Data for this task section start
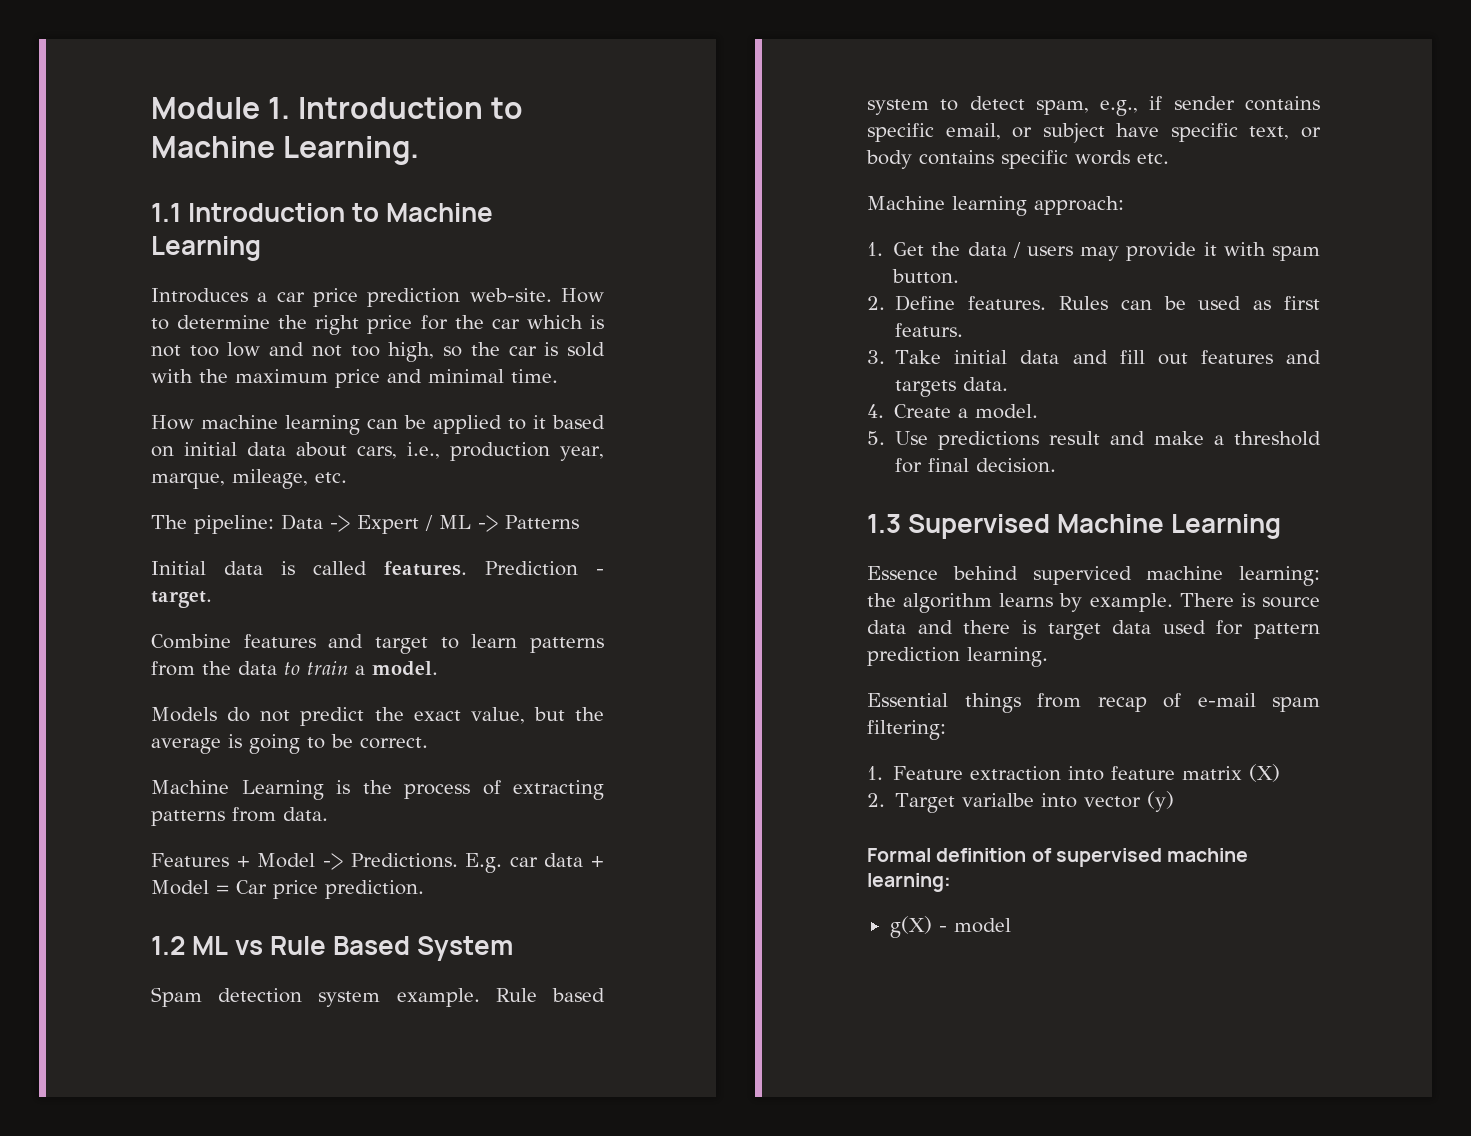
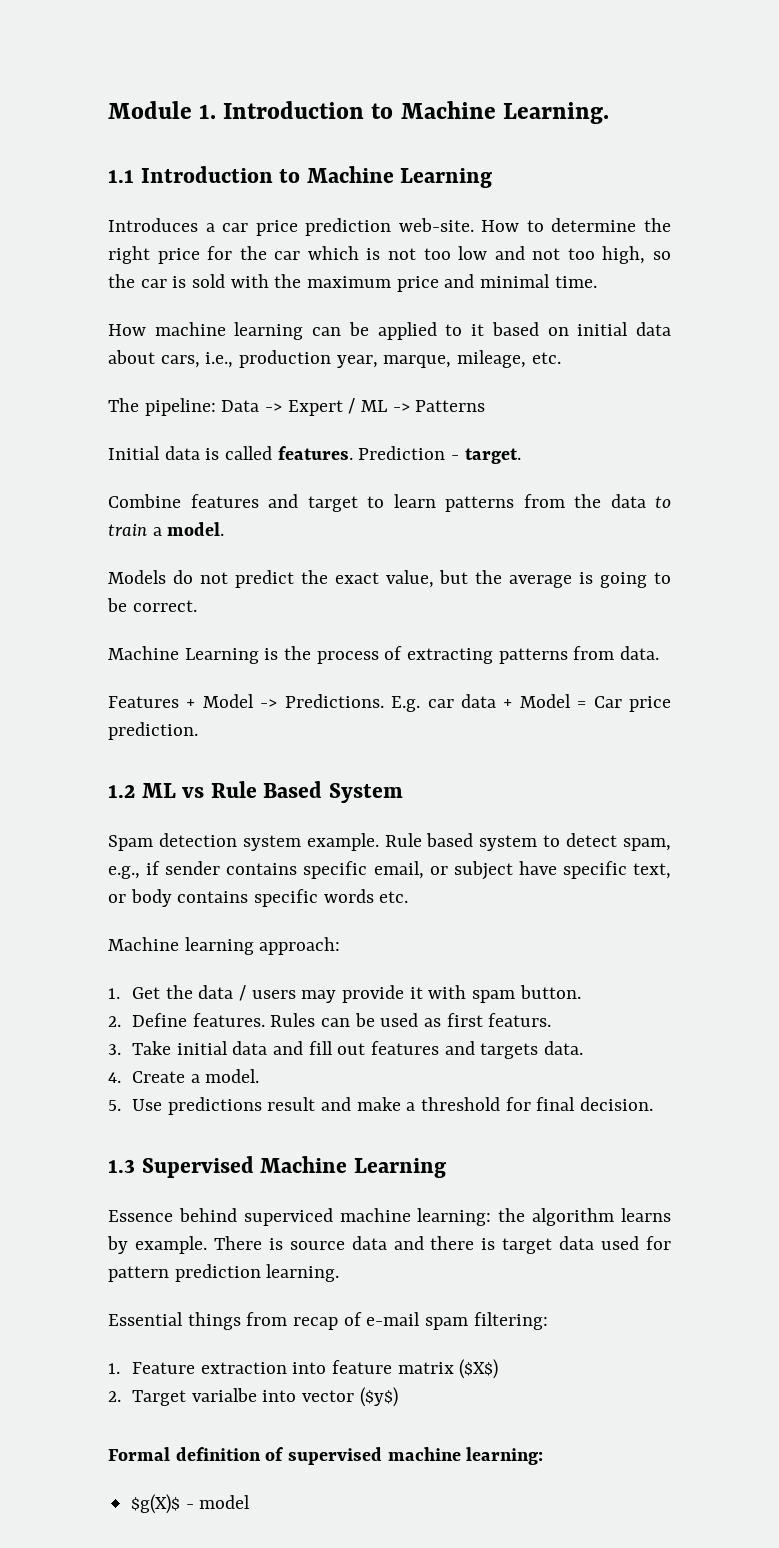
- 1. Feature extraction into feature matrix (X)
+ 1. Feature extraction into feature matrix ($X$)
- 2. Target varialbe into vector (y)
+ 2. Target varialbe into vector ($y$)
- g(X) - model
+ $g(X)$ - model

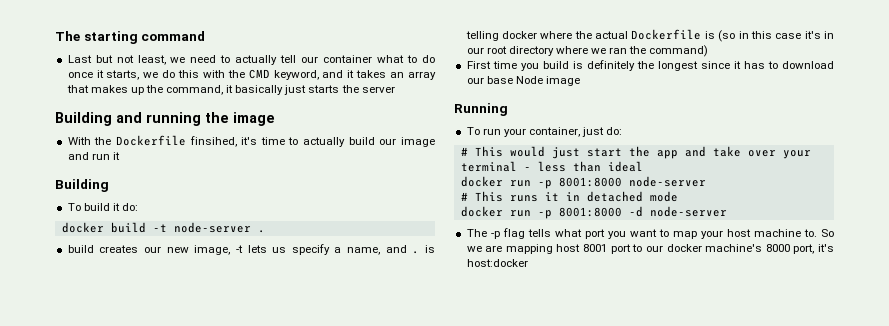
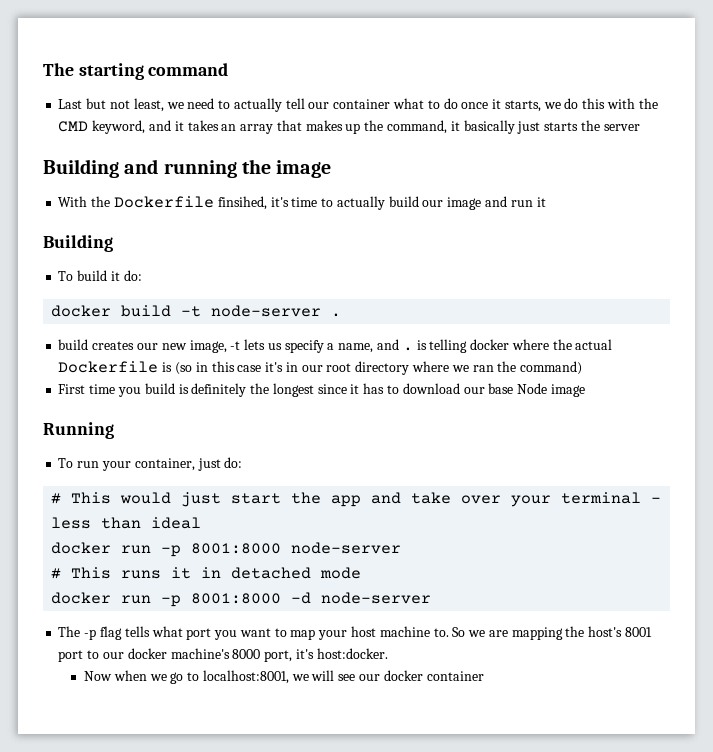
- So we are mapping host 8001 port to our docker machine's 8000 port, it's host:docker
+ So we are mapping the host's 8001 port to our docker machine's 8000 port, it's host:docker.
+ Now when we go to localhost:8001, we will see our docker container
Data for this task section end
**About this task:** Send back the entries above exactly. Skip the images.

**Exercise solution:**
- 1. Feature extraction into feature matrix (X)
+ 1. Feature extraction into feature matrix ($X$)
- 2. Target varialbe into vector (y)
+ 2. Target varialbe into vector ($y$)
- g(X) - model
+ $g(X)$ - model

- So we are mapping host 8001 port to our docker machine's 8000 port, it's host:docker
+ So we are mapping the host's 8001 port to our docker machine's 8000 port, it's host:docker.
+ Now when we go to localhost:8001, we will see our docker container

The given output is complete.